Lucas awoke with several of the storage boxes still piled on top of him.

“…expected a lot more of a fight from you,” a man’s voice beyond the boxes was saying.

Someone removed one of the cardboard containers from his stomach. He tried to raise his head to see the person helping him, but the whole world seemed to whirl around him, forcing him to desist from his effort

Lucas’ view of the man addressing him was blocked by a large box,

“The one thing I would like to know before I kill you,” the stranger continued to say in a casual tone, “is what happened to Czecka.”

The reference to “Czecka” jolted Lucas’ memory with the same impact as the blow that had caused him to black out and fall a few seconds before.

He had not heard that name mentioned since the previous year, except in his recurrent nightmares, when the behemoth-like terrorist chased him through the dark tunnels under the old city of San Juan.

Czecka had almost killed him, even while spurting blood from a severed jugular vein, finally succumbing when Lucas had pried a gun from his giant foe’s belt, and fired it repeatedly into his body at point blank range.

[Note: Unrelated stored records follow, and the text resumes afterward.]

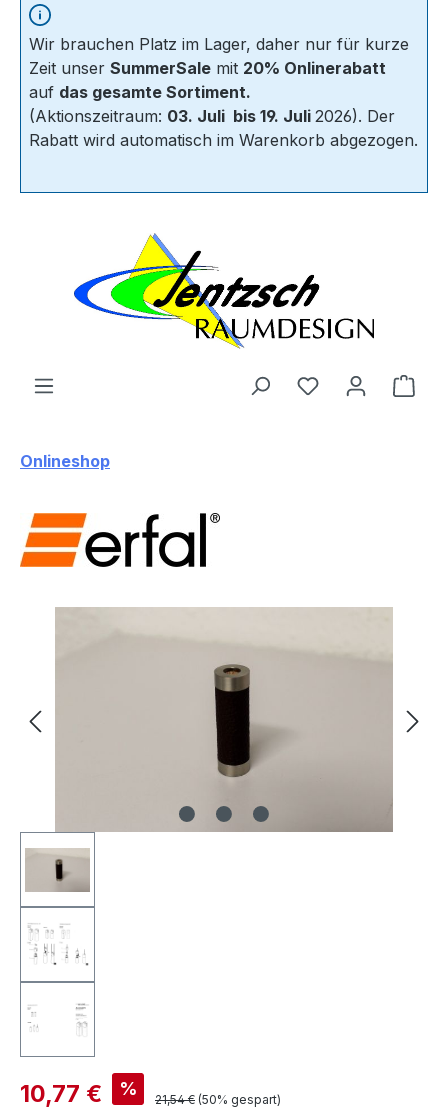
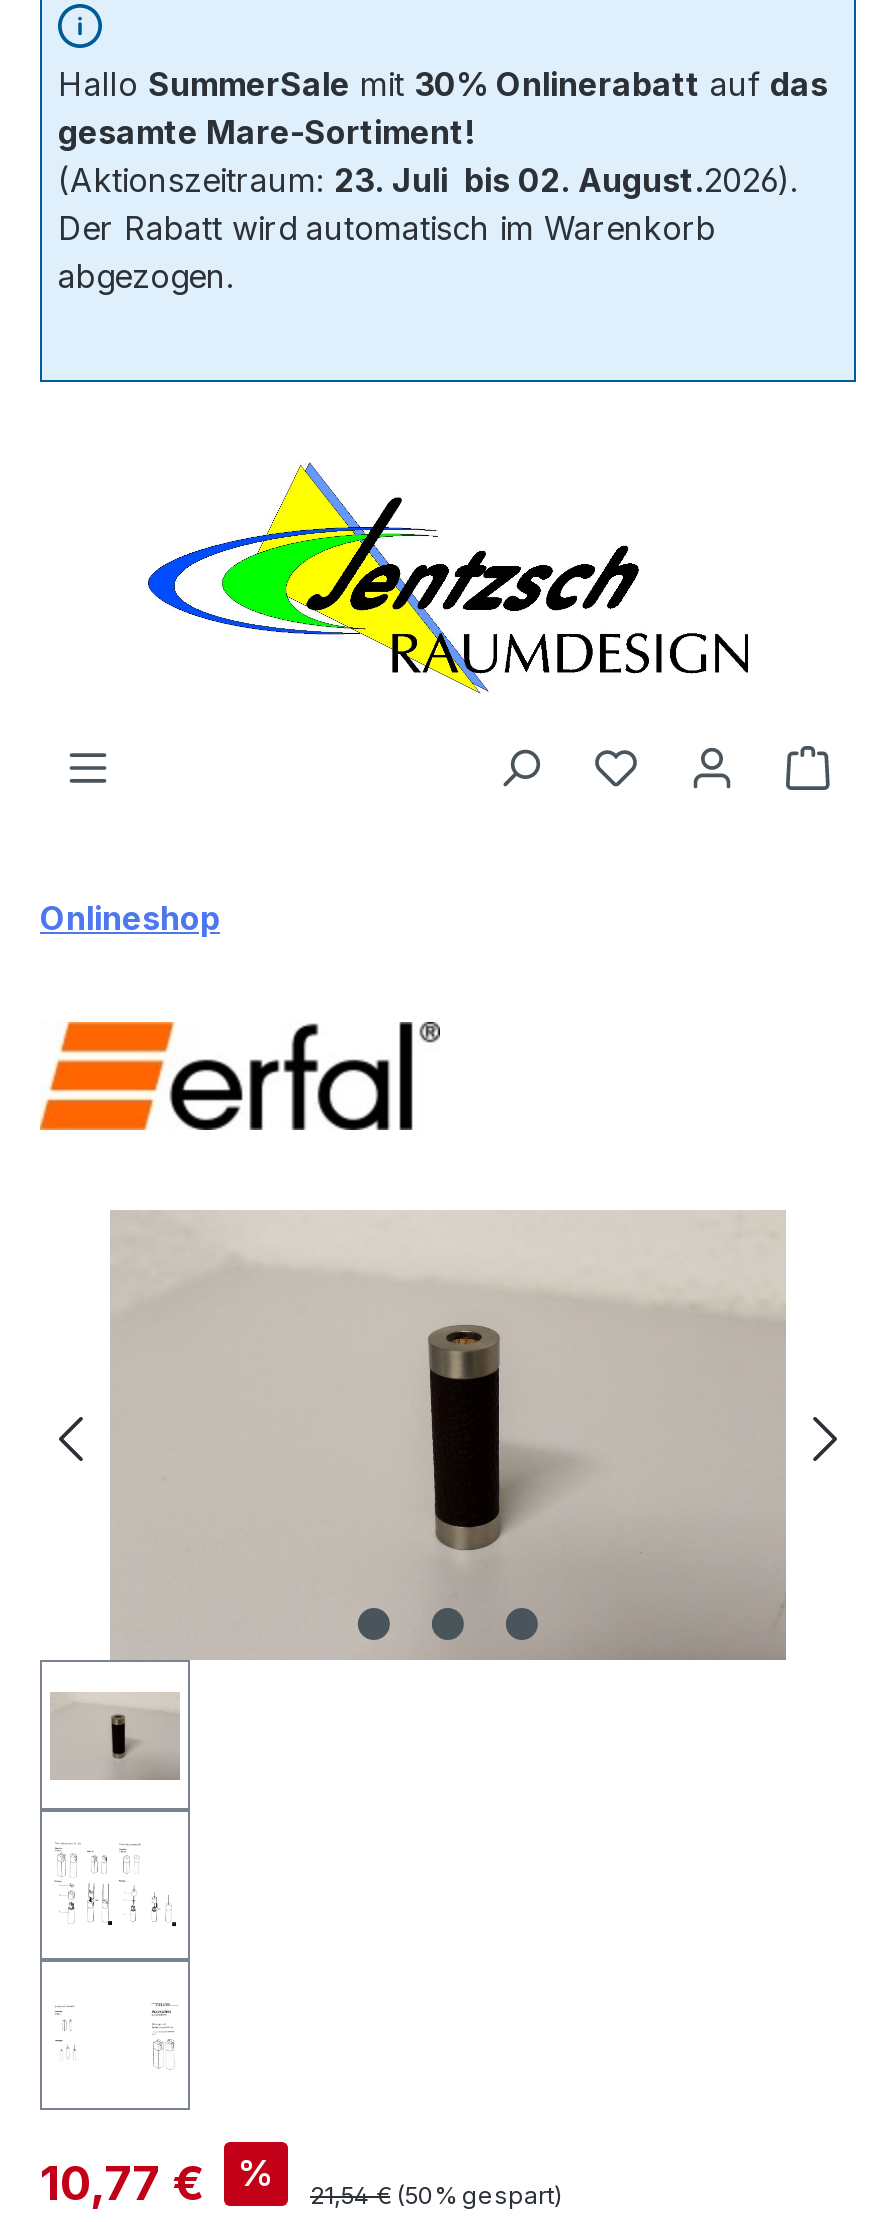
- Wir brauchen Platz im Lager, daher nur für kurze
- Zeit unser SummerSale mit 20% Onlinerabatt
- auf das gesamte Sortiment.
- (Aktionszeitraum: 03. Juli bis 19. Juli 2026). Der
- Rabatt wird automatisch im Warenkorb abgezogen.
+ Hallo SummerSale mit 30% Onlinerabatt auf das
+ gesamte Mare-Sortiment!
+ (Aktionszeitraum: 23. Juli bis 02. August.2026).
+ Der Rabatt wird automatisch im Warenkorb
+ abgezogen.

Even after the humungous man had slumped and taken his last breath, Lucas had desperately struggled to push himself out from under him, fearing that like some mythological monster, the terrorist would come back to life.

The cardboard box blocking the stranger’s face began to move, and then was lifted and tossed away onto one of the two rattan chairs flanking Lucas, finally revealing the man behind it.

A handsome man in his late thirties was smirking at him. Lucas had never seen him before.

“Do you even know what happened to Czecka? Somehow, I suspect you don’t,” the man said pleasantly, shaking his head. “You don’t know, do you?”

Lucas didn’t answer, his eyesight still blurred from the blow, the coppery taste of blood in his mouth.

His mind raced desperately, knowing that the man who was talking to him—a total unknown—was a psychopath intent on killing him.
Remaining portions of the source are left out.